YOUR GOAL — Write out each record in full and exactly as given. Skip any pictures.

DATA RECORDS —
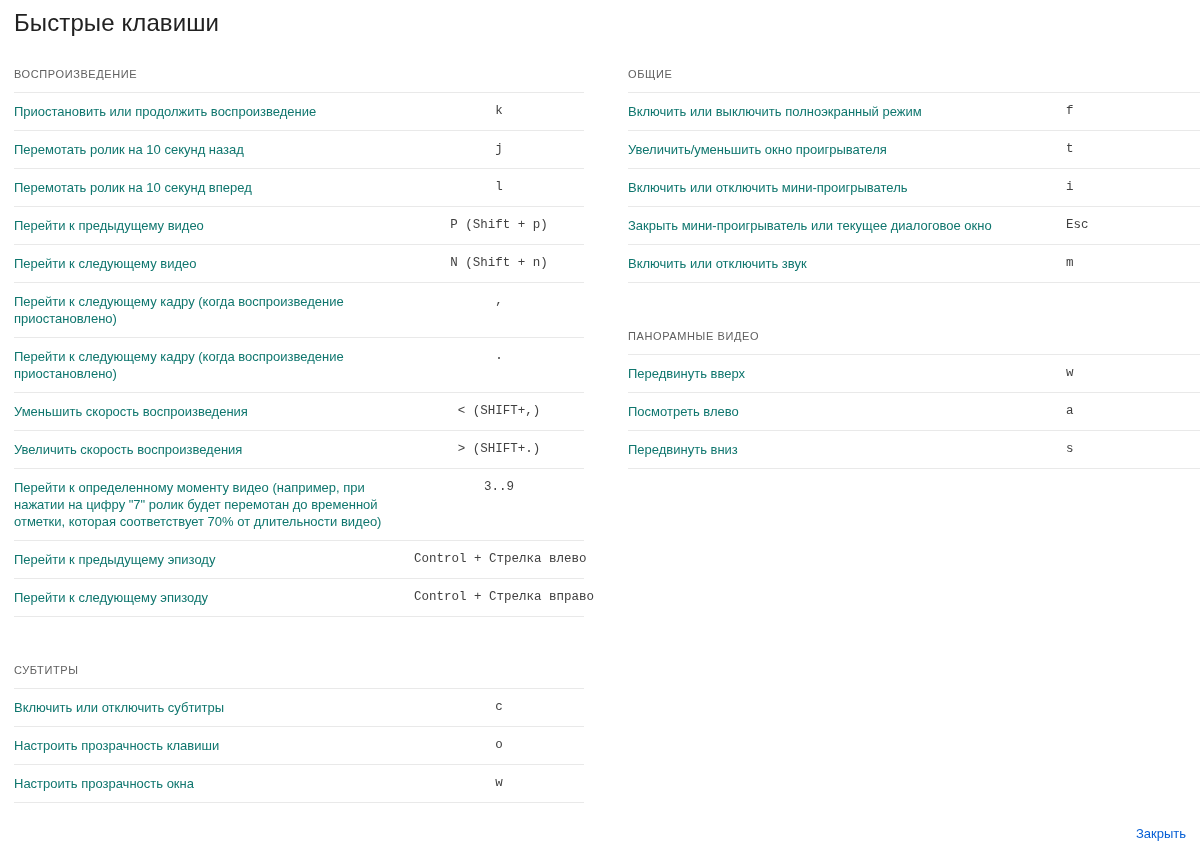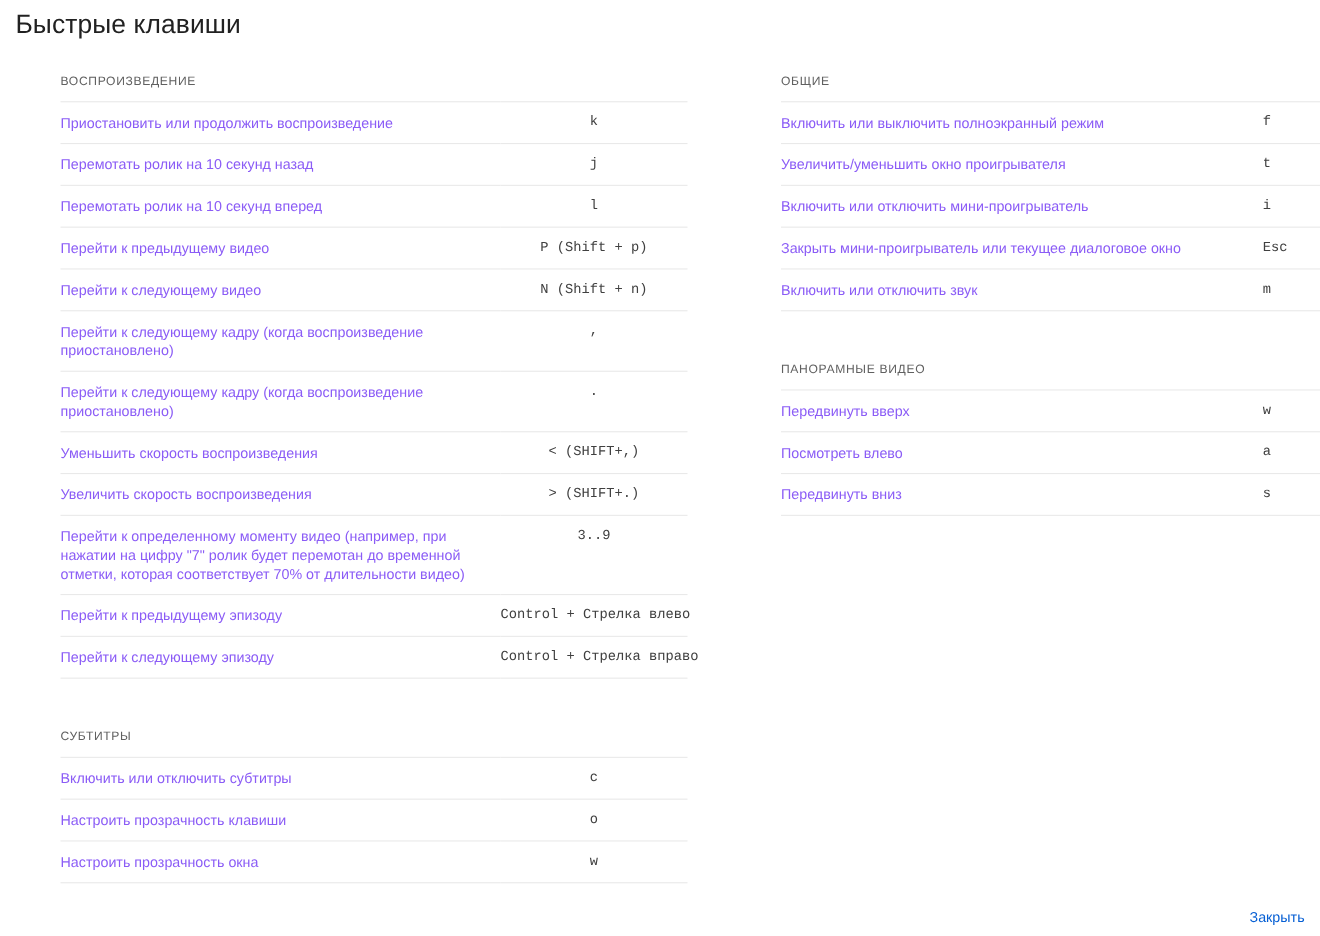"ВОСПРОИЗВЕДЕНИЕ" .col { margin-left: 41px -> none }
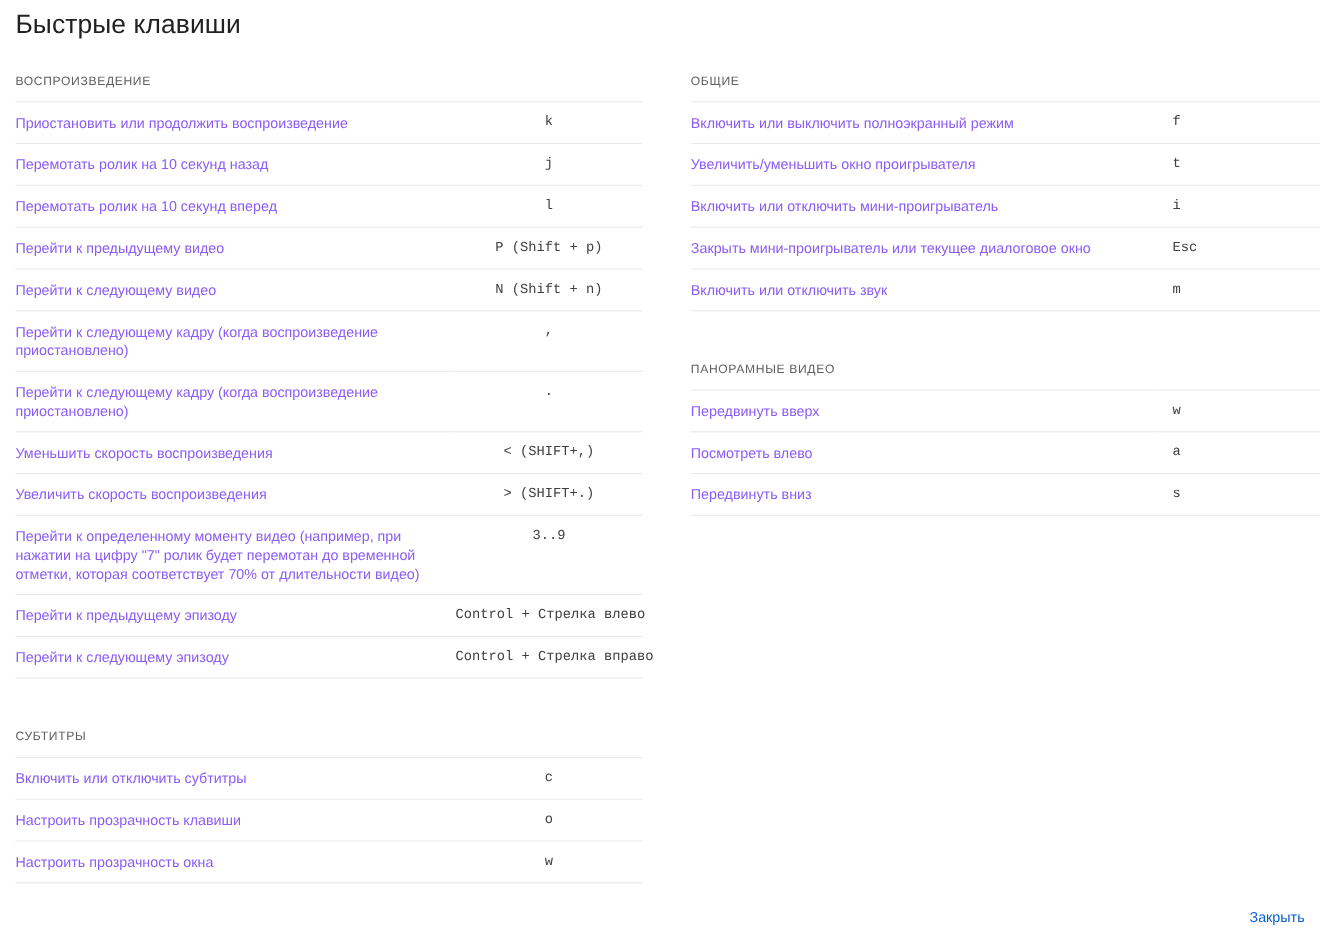"Приостановить или продолжить" td.desc { color: #8b5cf6 -> #0f766e }
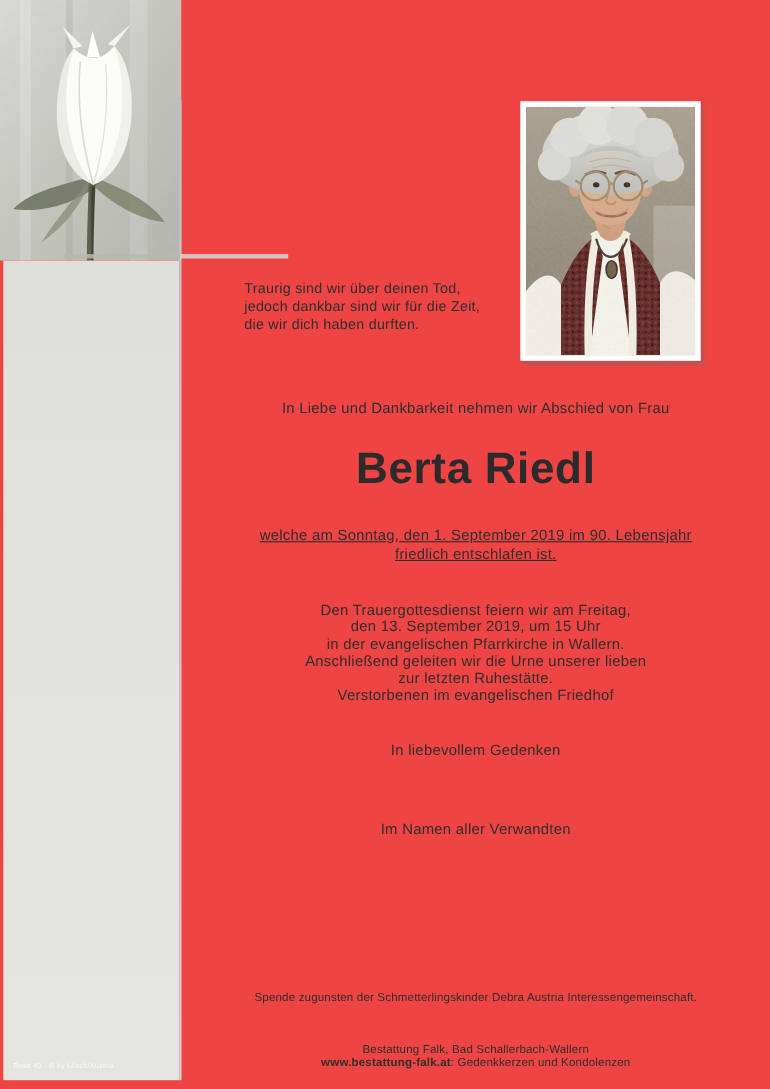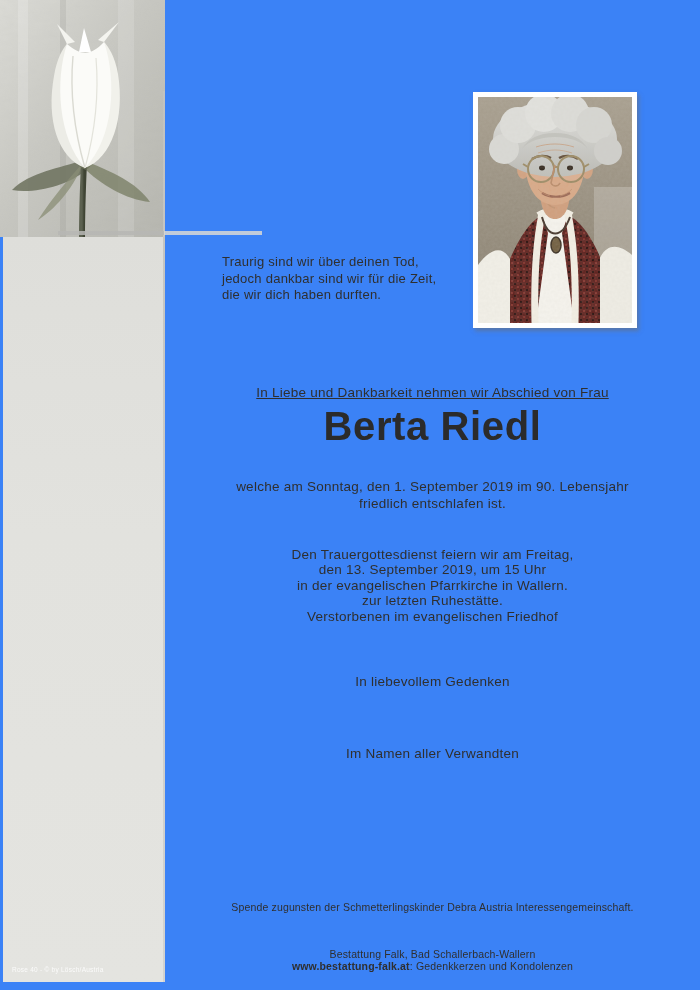"Traurig sind wir über deinen" .page { background: #3b82f6 -> #ef4444 }
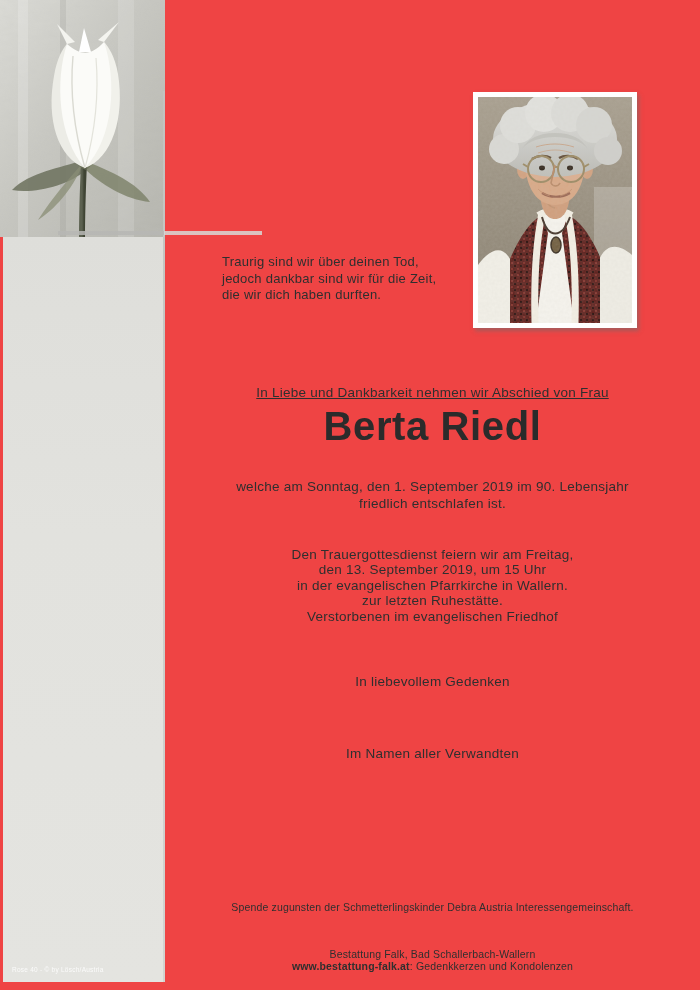"In Liebe und Dankbarkeit nehmen" .intro { text-decoration: underline -> none; top: 385px -> 363px }
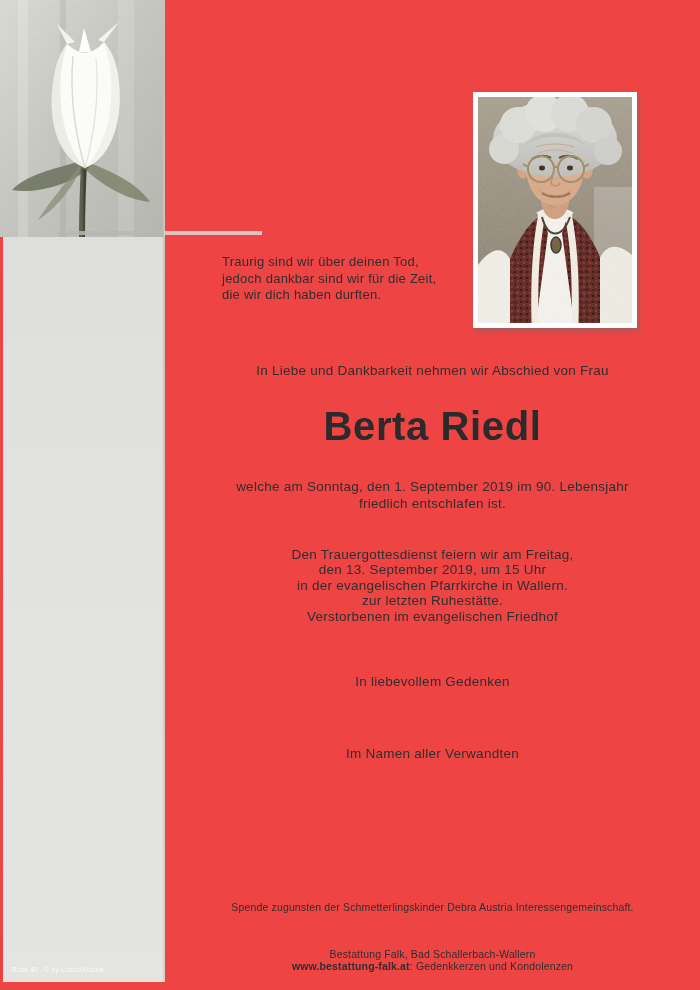"welche am Sonntag, den 1." .passing { text-decoration: none -> underline }
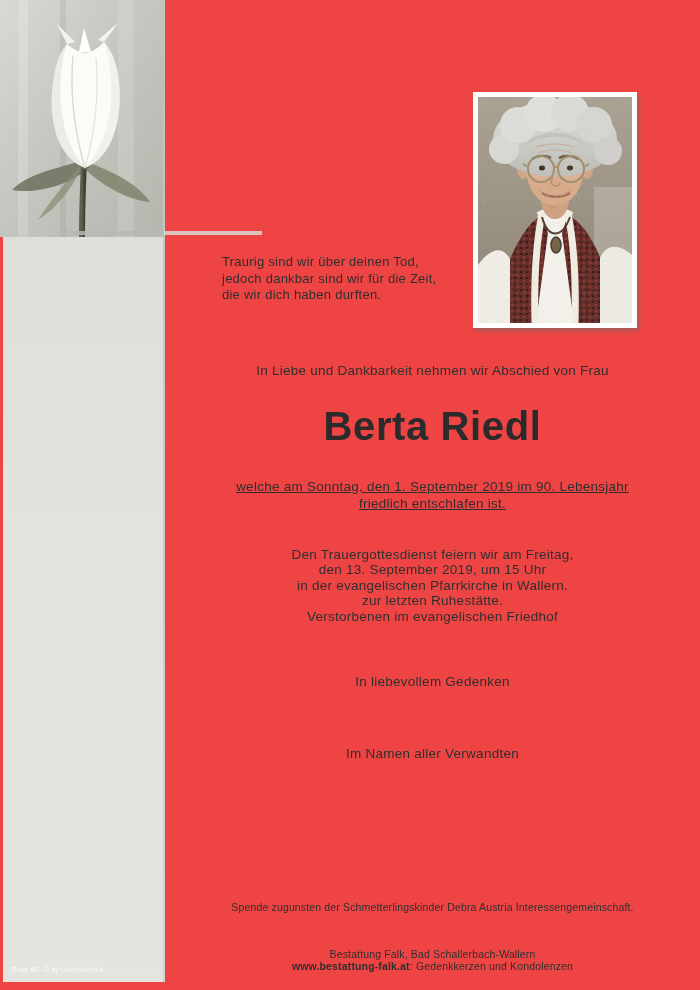"Anschließend geleiten wir die Urne" div { html: none -> <div>Anschließend geleiten wir die Urne unserer lieben</div> }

RESPONSE —
"ВОСПРОИЗВЕДЕНИЕ" .col { margin-left: 41px -> none }
"Приостановить или продолжить" td.desc { color: #8b5cf6 -> #0f766e }
"Traurig sind wir über deinen" .page { background: #3b82f6 -> #ef4444 }
"In Liebe und Dankbarkeit nehmen" .intro { text-decoration: underline -> none; top: 385px -> 363px }
"welche am Sonntag, den 1." .passing { text-decoration: none -> underline }
"Anschließend geleiten wir die Urne" div { html: none -> <div>Anschließend geleiten wir die Urne unserer lieben</div> }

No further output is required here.